I need to generate an name index from a PDF document…
Is it useful the embedded index that I create in my PDF doc?
is DT in any way useful in this kind of job?

Additional details (and maybe an example document or screenshots) would be useful, currently it’s unclear what you’re trying to achieve. Thank you.

I am finishing a book and I have it as PDF; I generate from within Acrobat the so called Embedded Index that AFAIK is for search inside the PDF itself…
My question is: "is it possible to use this Embedded Index to generate a Name Index?
any other way to generate a Name Index from a pdf?

1 Like

That one is easier to answer: No. Although, I’m not sure that I know what a “Name Index” is. I suppose, it’s a collection of names at the end of the document with references to page numbers etc.

I found this thread

which seems to indicate that the embedded index uses a binary format proprietary to Adobe. Therefore, I wouldn’t get my hopes up to use this index in DT

and if it is a txt file read by DT?
is it possible -for instance- to extract only words that start with a capital letter?

Using a script: yes. But that will not tell you where the words occur in the PDF. Maybe you could explain a bit what you’re trying to achieve?

Correction Extracting all words starting with a capital can be done with grep on the command line. For example

tr ' ' '\n' < theFile | grep '[A-Z][a-z]'

will output all words contained in theFile beginning with an uppercase letter between A and Z. Note that this might not give what you want for a lot of languages! But at least you don’t need to script anything, only a bit of shell tool massage.

Thanks chrillek!
But… this script can show the words beginning by Capital letter or, in whatever way, it can “copy and paste” them?
for instance if I have

Guanda, 108
guarda, 174, 297
Guardando, 292
guardando, 266

can it shows only

Guanda, 108
Guardando, 292

thanks again

Can you please take the time to describe what you have and what you want to achieve in more detail?
Right now, it seems to be a moving target: first you only want capitalized words, now you want lines beginning with a capitalized word. Perhaps.

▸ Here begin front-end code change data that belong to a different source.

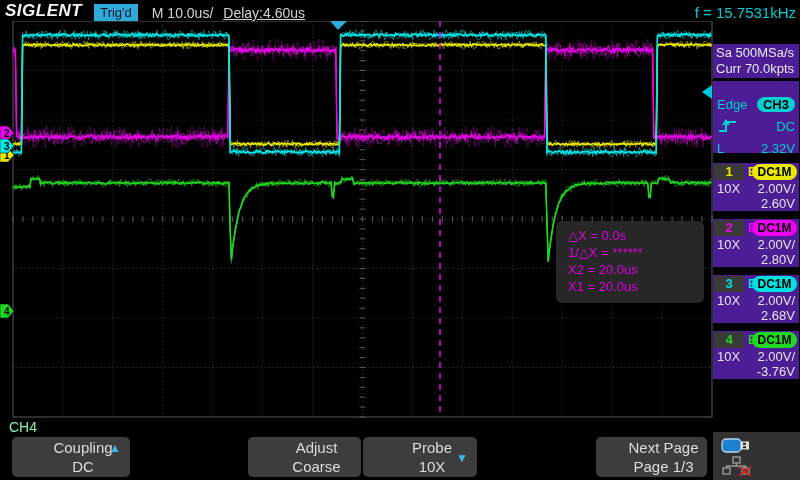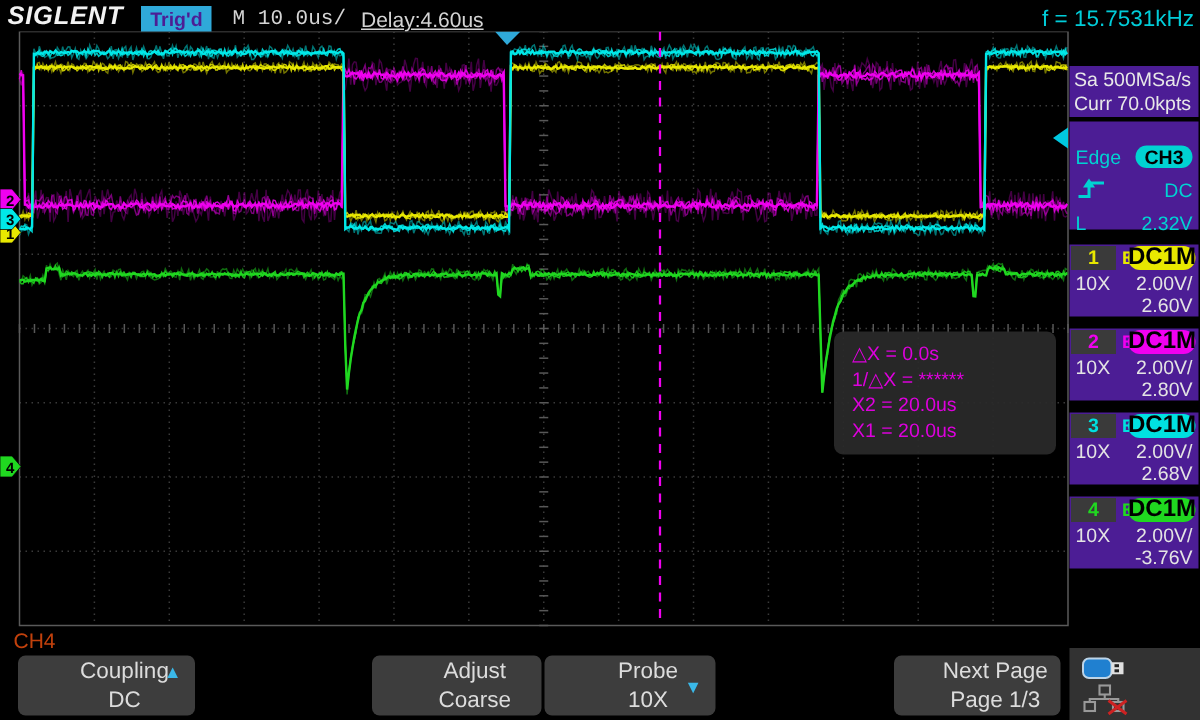"Trig'd" .trigd { color: #4c1d95 -> #0f172a; font-weight: bold -> normal }
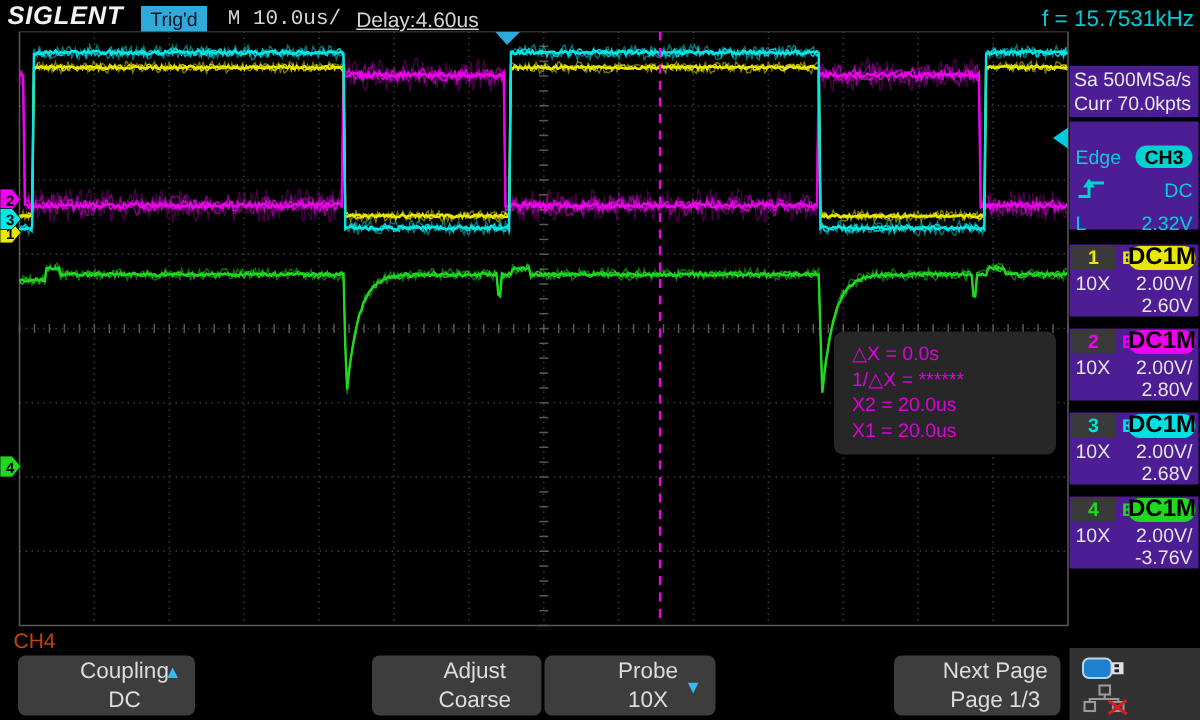"M 10.0us/" .tb-text { font-family: Liberation Mono, monospace -> none }
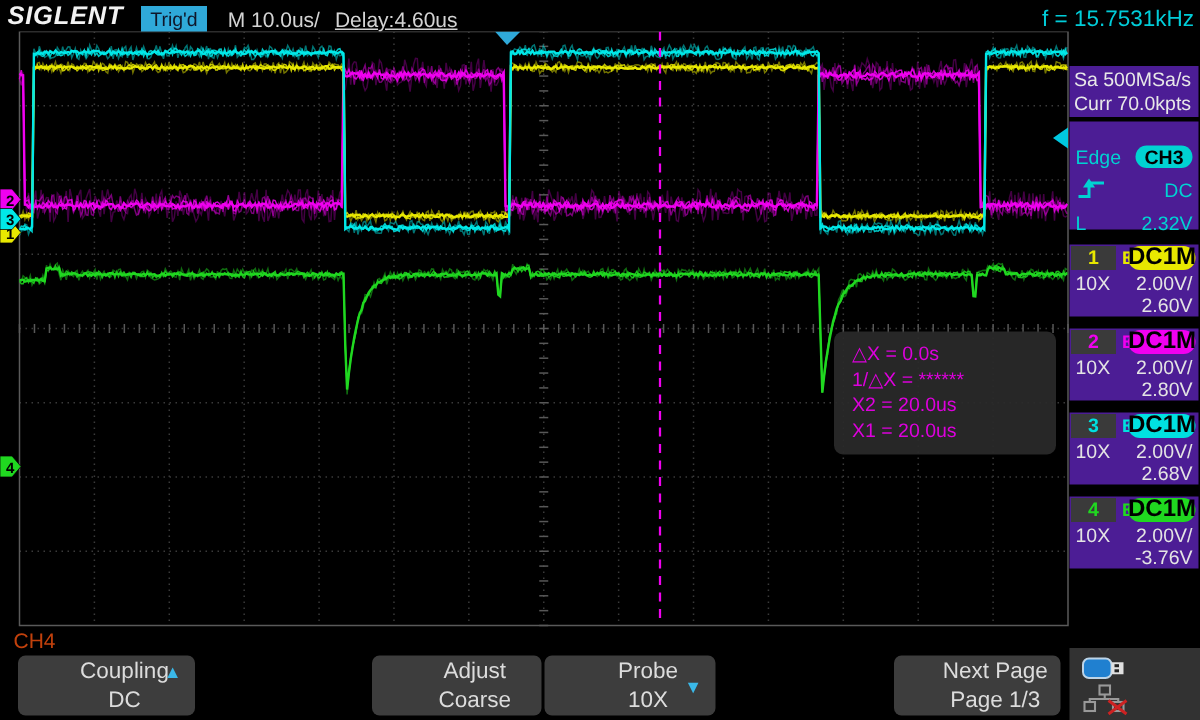"DC1M" .coup-badge { font-size: 16px -> 12px }
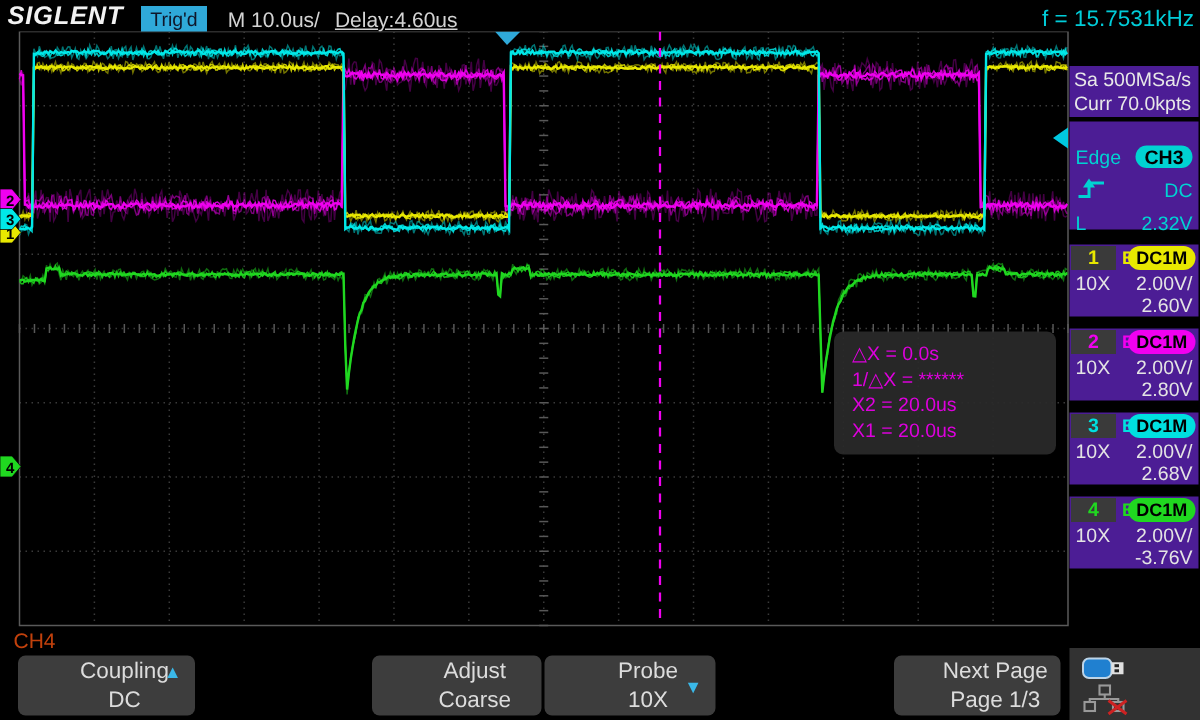"CH4" .active-ch { color: #c2410c -> #86efac }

I’m not eager to think about an ever-changing scenario.

I will try…
I have a draft of a book as PDF.
I was able to extract from that PDF a list of ALL the words (and the pages where they occur) it contains (via a Windows software…);
from that list I would like to build a Name index (or an index by name) limiting the useful (for me) words to the Capitalized words (names and proper names) adopt a first filtering to the huge (!) amount of single word

Was I a bit clearer?

First: This has no relation to DT. I’ll suggest a (in my mind) possible way, but deeper discussions should be moved elsewhere.

So let’s suppose you have a text file containing the word list (in fact, words with page numbers, each word/page number on its own line) like /Users/<you>/Desktop/index.txt. Then

grep '^[[:upper:]][[:lower:]]' "/Users/<you>/Desktop/names.txt" > "/Users/<you>/Desktop/names.txt"

in the Terminal should do the trick. Afterwards, all lines in “index.txt” beginning with uppercase characters and followed by at least one lowercase character will be in “names.txt”.

This works for all Unicode upper and lower case characters, regardless of script and accentuation (where that makes sense, of course. Many languages only have one case)


First al all… THANKS! it works very well…
I apologise for the off topic, but… could this script enrich the WordService app?

That’s not for me to answer. But a trivial one-live like that should probably just stay what it is – a trivial one-liner.

1 Like

You can’t customize or extend WordService. But it’s possible to create services via Automator.